=== EXTRACTED ENTRIES ===

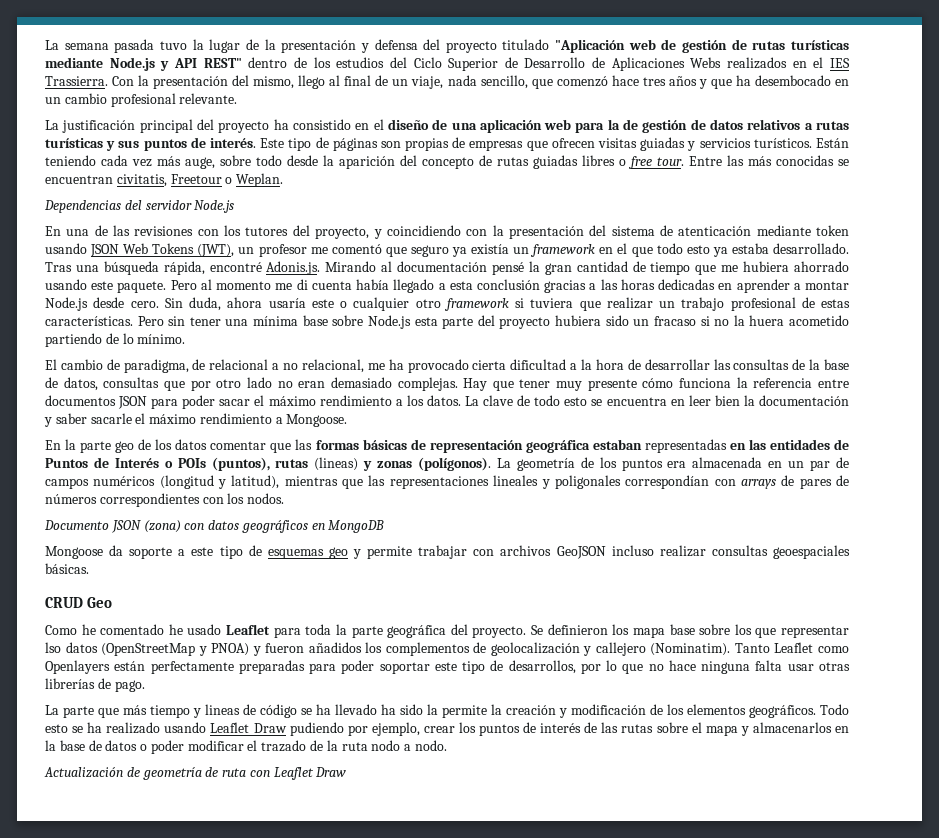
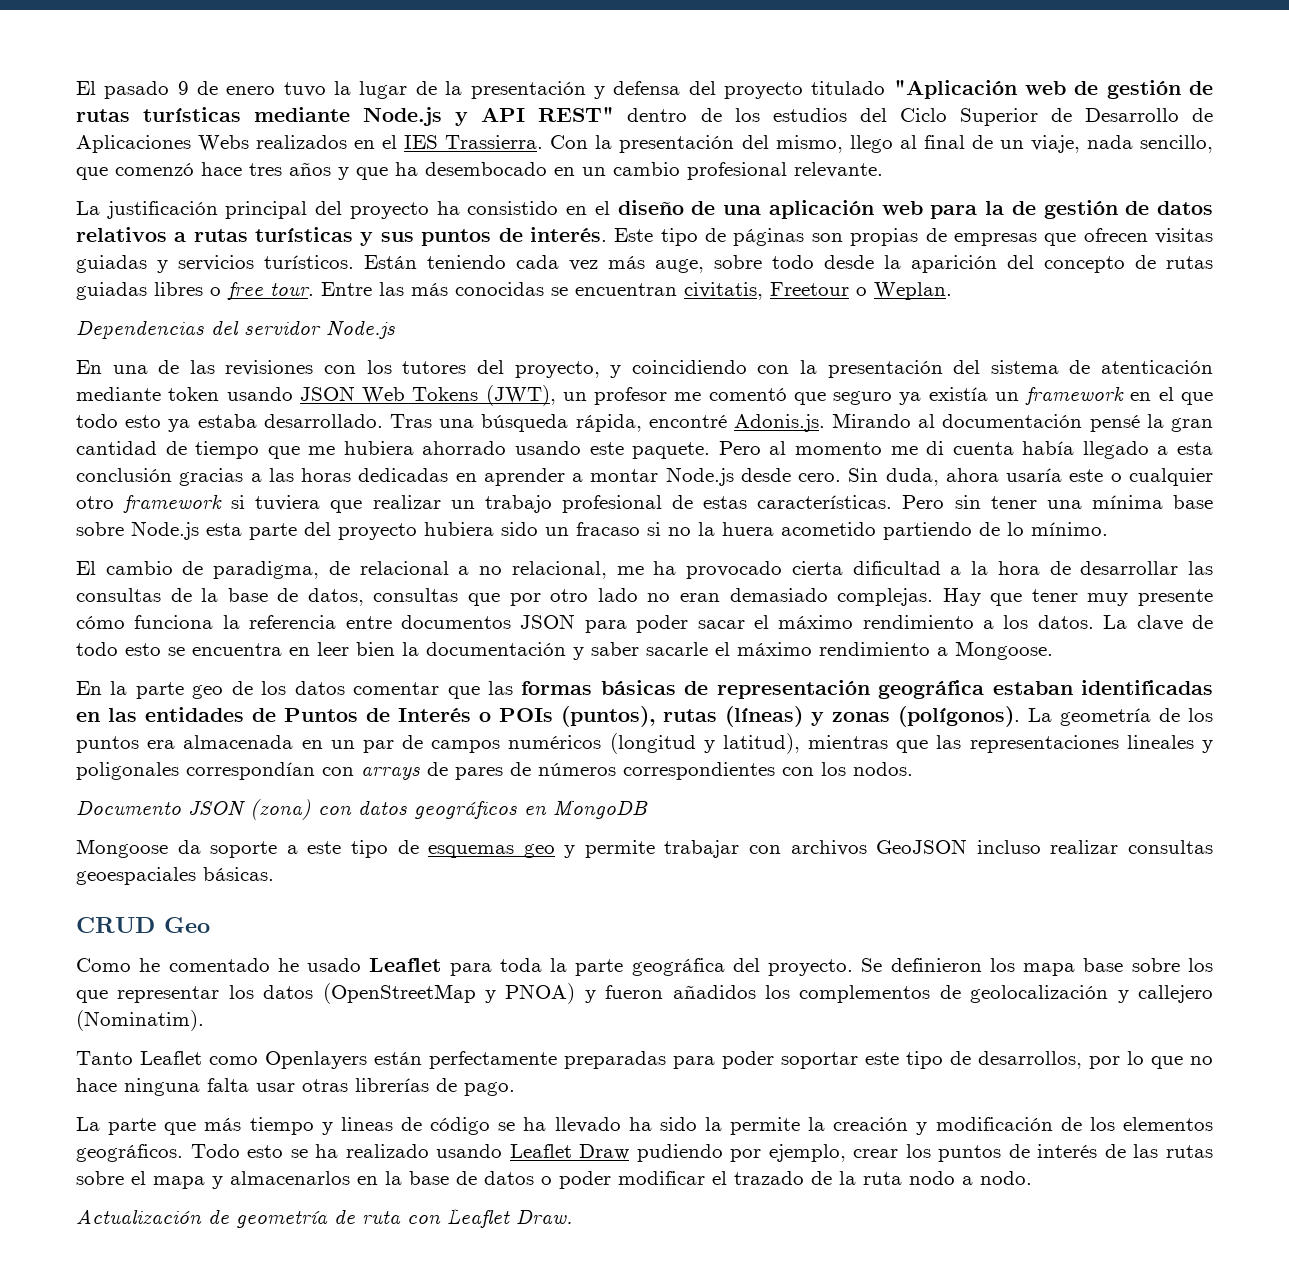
- La semana pasada tuvo la lugar de la presentación y defensa del proyecto titulado "Aplicación web de gestión de rutas turísticas mediante Node.js y API REST" dentro de los estudios del Ciclo Superior de Desarrollo de Aplicaciones Webs realizados en el IES Trassierra.
+ El pasado 9 de enero tuvo la lugar de la presentación y defensa del proyecto titulado "Aplicación web de gestión de rutas turísticas mediante Node.js y API REST" dentro de los estudios del Ciclo Superior de Desarrollo de Aplicaciones Webs realizados en el IES Trassierra.
- En la parte geo de los datos comentar que las formas básicas de representación geográfica estaban representadas en las entidades de Puntos de Interés o POIs (puntos), rutas (lineas) y zonas (polígonos).
+ En la parte geo de los datos comentar que las formas básicas de representación geográfica estaban identificadas en las entidades de Puntos de Interés o POIs (puntos), rutas (líneas) y zonas (polígonos).
- Se definieron los mapa base sobre los que representar lso datos (OpenStreetMap y PNOA) y fueron añadidos los complementos de geolocalización y callejero (Nominatim). Tanto Leaflet como Openlayers están perfectamente preparadas para poder soportar este tipo de desarrollos, por lo que no hace ninguna falta usar otras librerías de pago.
+ Se definieron los mapa base sobre los que representar los datos (OpenStreetMap y PNOA) y fueron añadidos los complementos de geolocalización y callejero (Nominatim).
+ Tanto Leaflet como Openlayers están perfectamente preparadas para poder soportar este tipo de desarrollos, por lo que no hace ninguna falta usar otras librerías de pago.
- Actualización de geometría de ruta con Leaflet Draw
+ Actualización de geometría de ruta con Leaflet Draw.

===

_THE TASK_
For this answer, return word for word the lines from the first line of the records through the line containing "El pasado 9". Omit the pictures.

_RESPONSE_
- La semana pasada tuvo la lugar de la presentación y defensa del proyecto titulado "Aplicación web de gestión de rutas turísticas mediante Node.js y API REST" dentro de los estudios del Ciclo Superior de Desarrollo de Aplicaciones Webs realizados en el IES Trassierra.
+ El pasado 9 de enero tuvo la lugar de la presentación y defensa del proyecto titulado "Aplicación web de gestión de rutas turísticas mediante Node.js y API REST" dentro de los estudios del Ciclo Superior de Desarrollo de Aplicaciones Webs realizados en el IES Trassierra.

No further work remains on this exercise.